● **Task requirements**
The lines to return are those below that contain the word "border".
*** Opening Data section ***
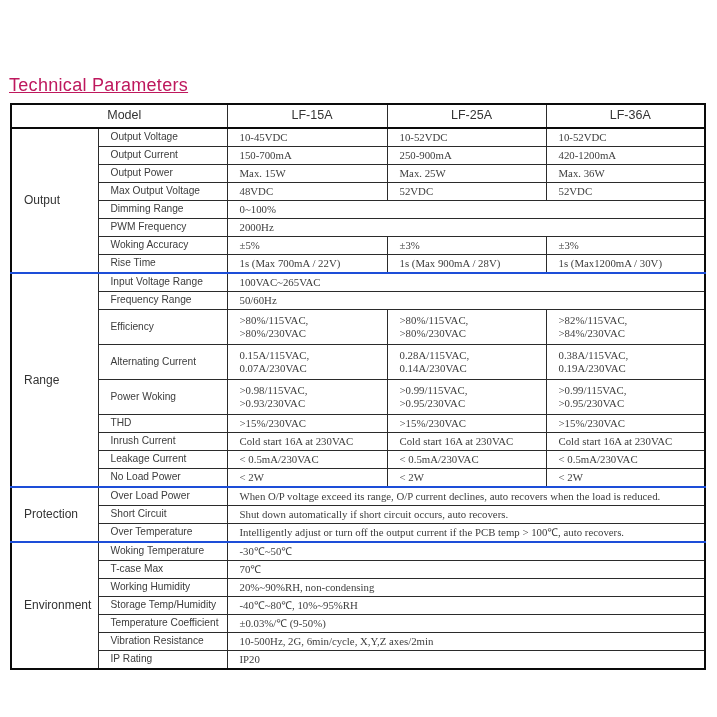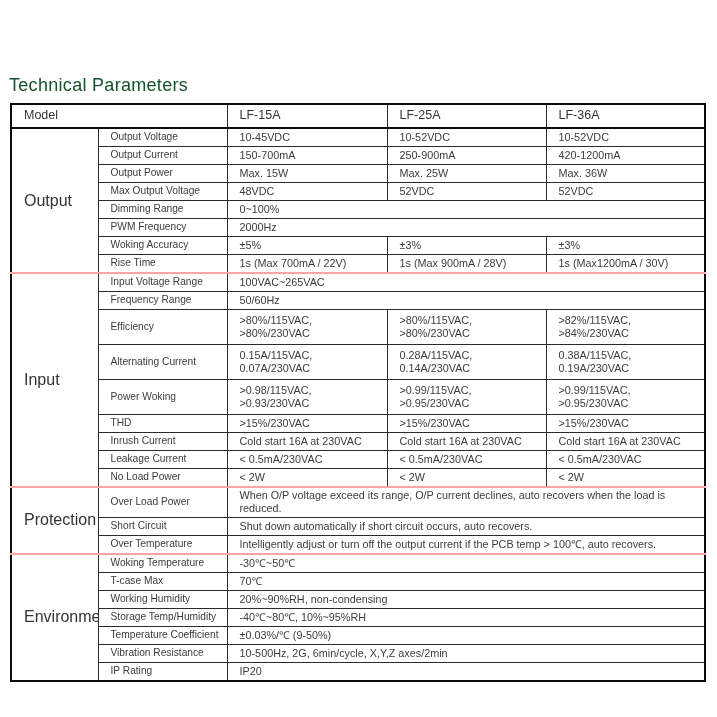--- a/index.html
+++ b/index.html
@@ -22,7 +22,8 @@
     font-size: 18px;
     font-weight: 500;
     letter-spacing: 0.3px;
-    color: #14532d;
+    color: #be185d;
+    text-decoration: underline;
   }
   table.params {
     position: absolute;

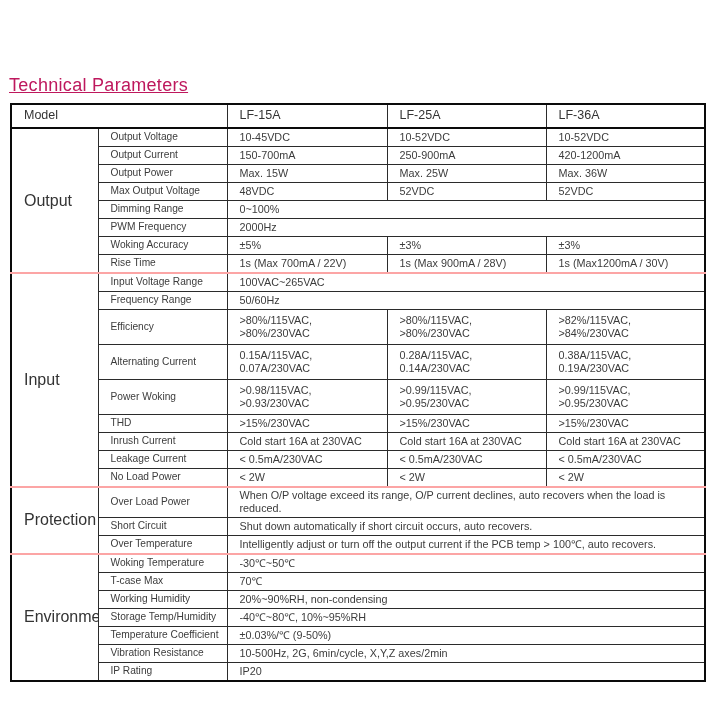--- a/index.html
+++ b/index.html
@@ -54,6 +54,7 @@
     font-size: 12.5px;
     color: #333333;
     border-bottom: 2px solid #0a0a0a;
+    text-align: center;
   }
   th.model-cell {
     text-align: center;

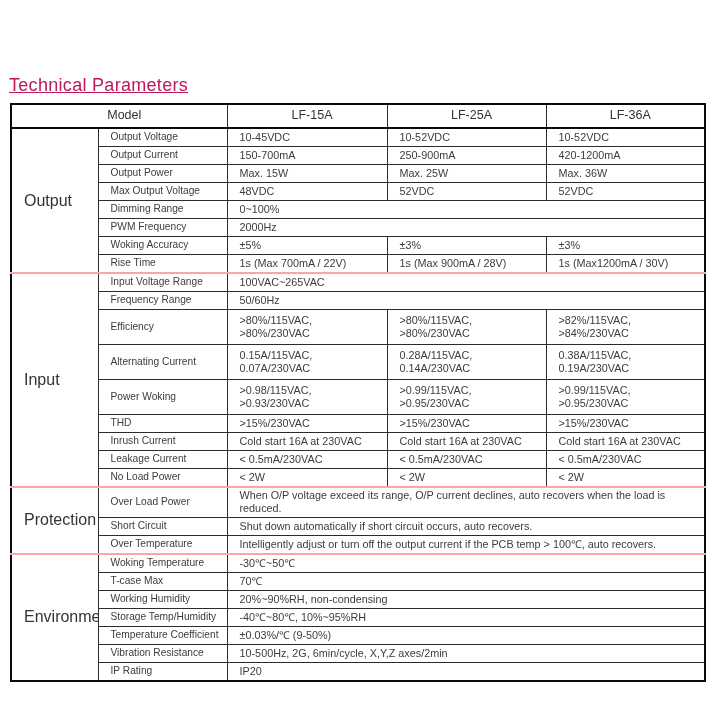--- a/index.html
+++ b/index.html
@@ -62,7 +62,7 @@
     padding-right: 80px; 
   }
   tr.section-start td {
-    border-top: 2px solid #fca5a5;
+    border-top: 2px solid #1d4ed8;
   }
   td.section-cell {
     text-align: center;

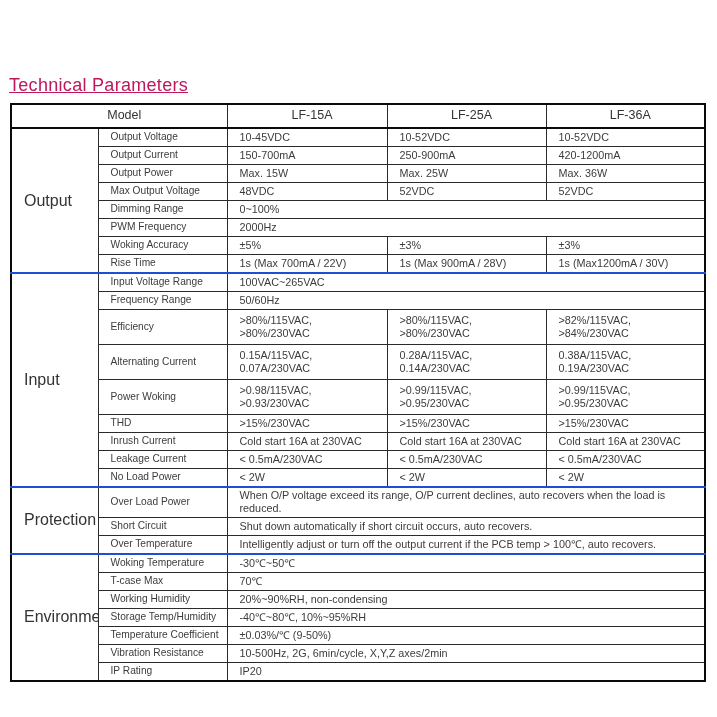--- a/index.html
+++ b/index.html
@@ -77,6 +77,7 @@
   td.value-cell {
     font-size: 10.8px;
     white-space: pre-line;
+    font-family: Liberation Serif, serif;
   }
   tr.tall td {
     height: 32px;

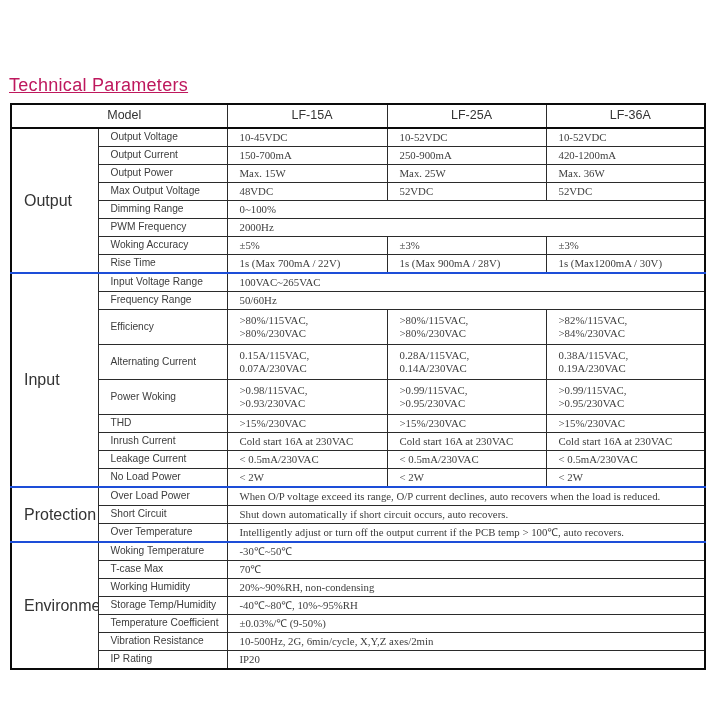--- a/index.html
+++ b/index.html
@@ -66,7 +66,7 @@
   }
   td.section-cell {
     text-align: center;
-    font-size: 16px;
+    font-size: 12px;
     color: #333333;
     padding: 0;
   }

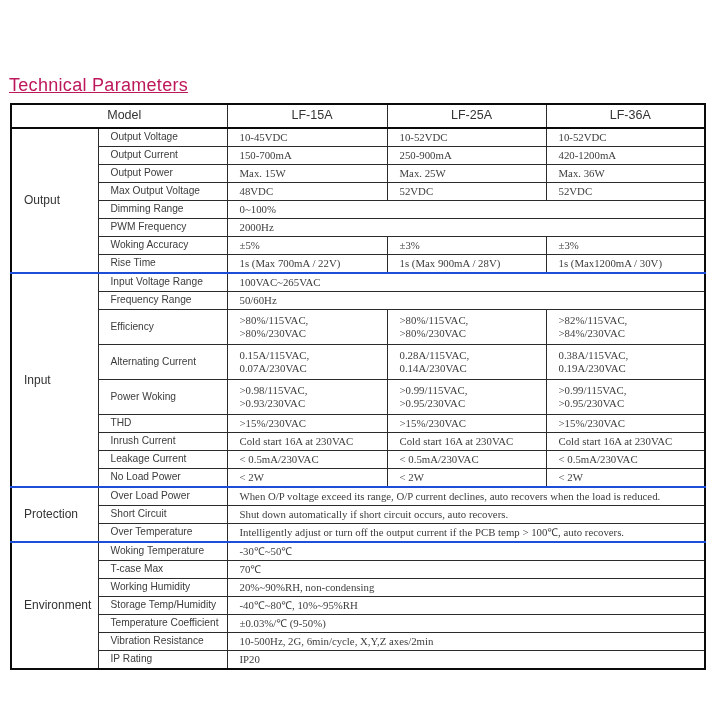--- a/index.html
+++ b/index.html
@@ -152,7 +152,7 @@
           <td class="value-cell">1s (Max1200mA / 30V)</td>
         </tr>
         <tr class="section-start">
-          <td class="section-cell" rowspan="9">Input</td>
+          <td class="section-cell" rowspan="9">Range</td>
           <td class="param-cell">Input Voltage Range</td>
           <td class="value-cell" colspan="3">100VAC~265VAC</td>
         </tr>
*** Closing Data section ***
● **Result**
     border-bottom: 2px solid #0a0a0a;
-    border-top: 2px solid #fca5a5;
+    border-top: 2px solid #1d4ed8;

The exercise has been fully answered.